In the title role, Corinne Winters proved an estimable contributor to this concept, determined to make her own way in the role, never remotely reliant on post-Hardy (at least for an English speaker) cliché. If I observed and was duly repelled by her treatment, only really at the end was I moved. I say this not as adverse criticism; that seemed to be the dramatic strategy, to emphasise the final breakdown. It seemed to be Jakub Hrůša’s conception too, in the pit. Goal-orientation is not only a musical strategy for Beethoven and his followers. There was never an ounce of sentimentality, never a moment to enjoy the excellent, if not to my ears always entirely idiomatic, playing of the Vienna Philharmonic for itself. Sometimes, I may have wished the music, the drama, would linger just a little, but that was surely the point. And surely they were right.

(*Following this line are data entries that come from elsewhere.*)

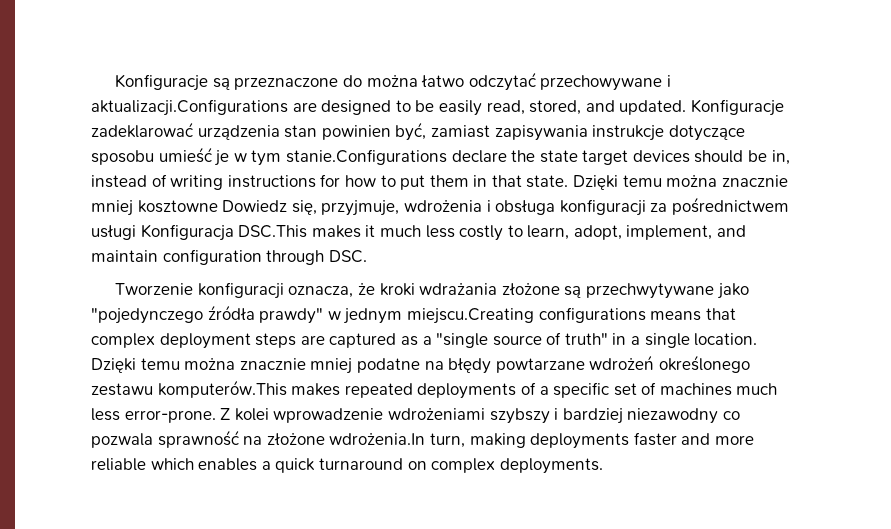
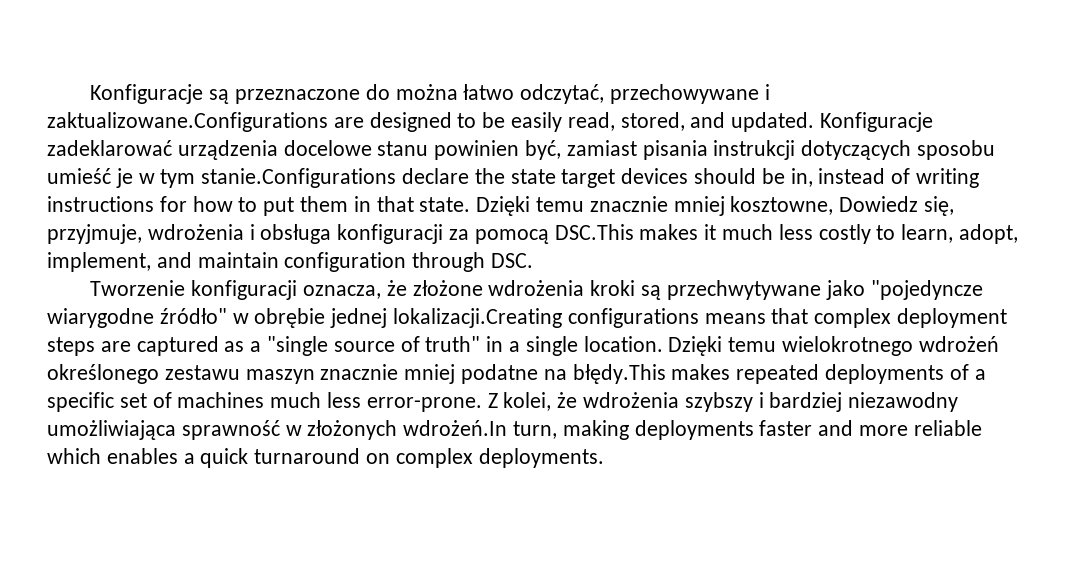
- Konfiguracje są przeznaczone do można łatwo odczytać przechowywane i aktualizacji.Configurations are designed to be easily read, stored, and updated.
+ Konfiguracje są przeznaczone do można łatwo odczytać, przechowywane i zaktualizowane.Configurations are designed to be easily read, stored, and updated.
- Konfiguracje zadeklarować urządzenia stan powinien być, zamiast zapisywania instrukcje dotyczące sposobu umieść je w tym stanie.Configurations declare the state target devices should be in, instead of writing instructions for how to put them in that state.
+ Konfiguracje zadeklarować urządzenia docelowe stanu powinien być, zamiast pisania instrukcji dotyczących sposobu umieść je w tym stanie.Configurations declare the state target devices should be in, instead of writing instructions for how to put them in that state.
- Dzięki temu można znacznie mniej kosztowne Dowiedz się, przyjmuje, wdrożenia i obsługa konfiguracji za pośrednictwem usługi Konfiguracja DSC.This makes it much less costly to learn, adopt, implement, and maintain configuration through DSC.
+ Dzięki temu znacznie mniej kosztowne, Dowiedz się, przyjmuje, wdrożenia i obsługa konfiguracji za pomocą DSC.This makes it much less costly to learn, adopt, implement, and maintain configuration through DSC.
- Tworzenie konfiguracji oznacza, że kroki wdrażania złożone są przechwytywane jako "pojedynczego źródła prawdy" w jednym miejscu.Creating configurations means that complex deployment steps are captured as a "single source of truth" in a single location.
+ Tworzenie konfiguracji oznacza, że złożone wdrożenia kroki są przechwytywane jako "pojedyncze wiarygodne źródło" w obrębie jednej lokalizacji.Creating configurations means that complex deployment steps are captured as a "single source of truth" in a single location.
- Dzięki temu można znacznie mniej podatne na błędy powtarzane wdrożeń określonego zestawu komputerów.This makes repeated deployments of a specific set of machines much less error-prone.
+ Dzięki temu wielokrotnego wdrożeń określonego zestawu maszyn znacznie mniej podatne na błędy.This makes repeated deployments of a specific set of machines much less error-prone.
- Z kolei wprowadzenie wdrożeniami szybszy i bardziej niezawodny co pozwala sprawność na złożone wdrożenia.In turn, making deployments faster and more reliable which enables a quick turnaround on complex deployments.
+ Z kolei, że wdrożenia szybszy i bardziej niezawodny umożliwiająca sprawność w złożonych wdrożeń.In turn, making deployments faster and more reliable which enables a quick turnaround on complex deployments.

Where I had a few doubts was with some of the Czech language heard. I cannot really say more than that, speaking not a word of the language myself, but I wonder whether it is a coincidence that, without knowing who they were beforehand, I often felt a greater immediacy from those whose first language it was. First and foremost was Jarmila Balážová: an outstanding Varvara, glowing with an infectious zest for life in such sharp contrast with Katya’s fate and, yes, that of the society around them. Presented with considerable vocal beauty and undeniable sincerity, David Butt Philip’s Boris was another fine portrayal—from an artist who seems never to give anything but. Evelyn Herlitzius gave a duly terrifying star turn as Kabanicha, surely one of the most unremittingly evil characters in all opera. As is her wont, this was a powerfully committed performance throughout. Benjamin Hulett’s idea of Kudrjáš and his communication of that idea seemed almost designed to vindicate the description in Ivana Rentsch’s excellent programme essay of his character’s ‘mellow detachment’, as much expressed through sonority as gesture.All contributed, though, to the sharply delineated drama unfolding; there were no exceptions, nor even weak links. And whether the pandemic coloured conception, response, or both, is perhaps unimportant, given the tragic power of the denouement.